[Record extracts Boundary: Start]

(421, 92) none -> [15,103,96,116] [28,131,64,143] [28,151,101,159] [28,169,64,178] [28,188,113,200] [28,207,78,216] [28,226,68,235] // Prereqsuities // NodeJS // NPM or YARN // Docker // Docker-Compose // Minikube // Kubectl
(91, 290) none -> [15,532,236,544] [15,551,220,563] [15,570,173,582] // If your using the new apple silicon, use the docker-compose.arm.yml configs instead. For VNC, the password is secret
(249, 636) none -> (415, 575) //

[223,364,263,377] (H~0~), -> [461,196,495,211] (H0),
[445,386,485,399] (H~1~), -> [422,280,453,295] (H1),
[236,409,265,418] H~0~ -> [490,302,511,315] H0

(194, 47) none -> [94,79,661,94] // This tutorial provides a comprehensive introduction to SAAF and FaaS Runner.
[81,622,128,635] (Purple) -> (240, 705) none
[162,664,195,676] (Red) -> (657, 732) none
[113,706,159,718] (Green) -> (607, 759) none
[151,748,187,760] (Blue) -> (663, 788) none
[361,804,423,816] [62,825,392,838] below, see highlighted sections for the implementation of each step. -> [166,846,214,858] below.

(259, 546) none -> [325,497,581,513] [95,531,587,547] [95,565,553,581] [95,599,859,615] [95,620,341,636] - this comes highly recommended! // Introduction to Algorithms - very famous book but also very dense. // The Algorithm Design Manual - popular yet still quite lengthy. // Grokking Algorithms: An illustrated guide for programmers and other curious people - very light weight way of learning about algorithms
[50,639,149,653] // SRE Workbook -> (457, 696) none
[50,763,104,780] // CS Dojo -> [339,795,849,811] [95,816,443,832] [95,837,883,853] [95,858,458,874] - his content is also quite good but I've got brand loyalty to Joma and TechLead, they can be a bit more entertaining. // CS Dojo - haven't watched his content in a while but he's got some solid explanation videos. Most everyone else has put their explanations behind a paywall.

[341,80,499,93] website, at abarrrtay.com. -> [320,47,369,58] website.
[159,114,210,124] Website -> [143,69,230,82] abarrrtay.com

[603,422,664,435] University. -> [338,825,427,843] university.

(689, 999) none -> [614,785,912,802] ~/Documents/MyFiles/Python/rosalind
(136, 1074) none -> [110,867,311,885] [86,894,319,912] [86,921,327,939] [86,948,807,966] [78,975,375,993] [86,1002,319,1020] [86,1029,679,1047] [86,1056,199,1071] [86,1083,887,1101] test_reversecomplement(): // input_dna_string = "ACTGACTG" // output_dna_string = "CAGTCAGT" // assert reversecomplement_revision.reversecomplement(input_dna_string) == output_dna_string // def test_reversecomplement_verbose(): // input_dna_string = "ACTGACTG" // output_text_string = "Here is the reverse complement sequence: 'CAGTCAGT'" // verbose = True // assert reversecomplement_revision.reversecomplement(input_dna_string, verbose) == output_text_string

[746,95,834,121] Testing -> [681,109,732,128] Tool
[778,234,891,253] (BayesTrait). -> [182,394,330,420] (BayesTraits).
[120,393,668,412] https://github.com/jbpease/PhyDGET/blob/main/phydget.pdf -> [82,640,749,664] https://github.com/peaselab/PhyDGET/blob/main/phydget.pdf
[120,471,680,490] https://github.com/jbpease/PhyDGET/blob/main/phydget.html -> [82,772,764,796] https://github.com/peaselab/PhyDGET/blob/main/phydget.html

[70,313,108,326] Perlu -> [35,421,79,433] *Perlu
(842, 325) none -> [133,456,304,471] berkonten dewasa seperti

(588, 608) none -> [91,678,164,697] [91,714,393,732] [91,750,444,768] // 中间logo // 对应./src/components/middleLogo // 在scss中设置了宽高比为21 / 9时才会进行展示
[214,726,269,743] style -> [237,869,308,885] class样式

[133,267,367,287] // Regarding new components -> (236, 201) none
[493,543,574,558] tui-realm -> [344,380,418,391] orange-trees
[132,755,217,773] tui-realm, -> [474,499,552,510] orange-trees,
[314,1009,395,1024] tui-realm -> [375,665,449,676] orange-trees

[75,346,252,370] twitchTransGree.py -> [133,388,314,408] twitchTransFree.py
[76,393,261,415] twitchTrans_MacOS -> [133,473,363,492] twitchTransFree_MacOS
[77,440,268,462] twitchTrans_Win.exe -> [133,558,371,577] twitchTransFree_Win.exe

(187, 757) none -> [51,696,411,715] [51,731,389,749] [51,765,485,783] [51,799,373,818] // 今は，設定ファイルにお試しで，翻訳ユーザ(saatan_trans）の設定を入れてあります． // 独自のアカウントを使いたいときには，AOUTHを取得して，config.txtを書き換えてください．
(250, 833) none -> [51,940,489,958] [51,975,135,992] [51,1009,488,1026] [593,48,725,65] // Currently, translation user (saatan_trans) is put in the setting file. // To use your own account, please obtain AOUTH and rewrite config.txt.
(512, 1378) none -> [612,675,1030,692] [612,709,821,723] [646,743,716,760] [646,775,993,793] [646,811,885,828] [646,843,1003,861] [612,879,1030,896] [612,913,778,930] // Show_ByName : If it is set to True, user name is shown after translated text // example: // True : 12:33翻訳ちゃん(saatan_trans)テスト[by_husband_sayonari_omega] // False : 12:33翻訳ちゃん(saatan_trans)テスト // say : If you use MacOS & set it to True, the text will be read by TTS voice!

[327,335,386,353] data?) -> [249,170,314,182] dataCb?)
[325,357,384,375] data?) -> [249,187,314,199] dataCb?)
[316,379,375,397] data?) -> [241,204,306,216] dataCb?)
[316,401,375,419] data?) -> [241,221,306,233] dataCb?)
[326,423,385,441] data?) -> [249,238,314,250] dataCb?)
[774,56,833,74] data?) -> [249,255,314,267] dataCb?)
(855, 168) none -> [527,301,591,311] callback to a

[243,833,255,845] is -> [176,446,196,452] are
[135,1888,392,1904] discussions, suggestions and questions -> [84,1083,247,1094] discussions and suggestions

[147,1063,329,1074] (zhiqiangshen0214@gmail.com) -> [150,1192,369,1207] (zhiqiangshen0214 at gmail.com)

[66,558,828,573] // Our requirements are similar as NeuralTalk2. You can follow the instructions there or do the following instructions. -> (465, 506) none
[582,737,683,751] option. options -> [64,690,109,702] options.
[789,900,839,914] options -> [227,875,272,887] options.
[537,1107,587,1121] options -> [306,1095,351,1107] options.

[Record extracts Boundary: End]

§ Task:
Your answer should consist only of the lines above between the line holding "[81,622,128,635] (Purple) -> (240, 705) none" and the line holding "[746,95,834,121] Testing ->", inclusive, each transcribed exactly.

§ Exercise result:
[81,622,128,635] (Purple) -> (240, 705) none
[162,664,195,676] (Red) -> (657, 732) none
[113,706,159,718] (Green) -> (607, 759) none
[151,748,187,760] (Blue) -> (663, 788) none
[361,804,423,816] [62,825,392,838] below, see highlighted sections for the implementation of each step. -> [166,846,214,858] below.

(259, 546) none -> [325,497,581,513] [95,531,587,547] [95,565,553,581] [95,599,859,615] [95,620,341,636] - this comes highly recommended! // Introduction to Algorithms - very famous book but also very dense. // The Algorithm Design Manual - popular yet still quite lengthy. // Grokking Algorithms: An illustrated guide for programmers and other curious people - very light weight way of learning about algorithms
[50,639,149,653] // SRE Workbook -> (457, 696) none
[50,763,104,780] // CS Dojo -> [339,795,849,811] [95,816,443,832] [95,837,883,853] [95,858,458,874] - his content is also quite good but I've got brand loyalty to Joma and TechLead, they can be a bit more entertaining. // CS Dojo - haven't watched his content in a while but he's got some solid explanation videos. Most everyone else has put their explanations behind a paywall.

[341,80,499,93] website, at abarrrtay.com. -> [320,47,369,58] website.
[159,114,210,124] Website -> [143,69,230,82] abarrrtay.com

[603,422,664,435] University. -> [338,825,427,843] university.

(689, 999) none -> [614,785,912,802] ~/Documents/MyFiles/Python/rosalind
(136, 1074) none -> [110,867,311,885] [86,894,319,912] [86,921,327,939] [86,948,807,966] [78,975,375,993] [86,1002,319,1020] [86,1029,679,1047] [86,1056,199,1071] [86,1083,887,1101] test_reversecomplement(): // input_dna_string = "ACTGACTG" // output_dna_string = "CAGTCAGT" // assert reversecomplement_revision.reversecomplement(input_dna_string) == output_dna_string // def test_reversecomplement_verbose(): // input_dna_string = "ACTGACTG" // output_text_string = "Here is the reverse complement sequence: 'CAGTCAGT'" // verbose = True // assert reversecomplement_revision.reversecomplement(input_dna_string, verbose) == output_text_string

[746,95,834,121] Testing -> [681,109,732,128] Tool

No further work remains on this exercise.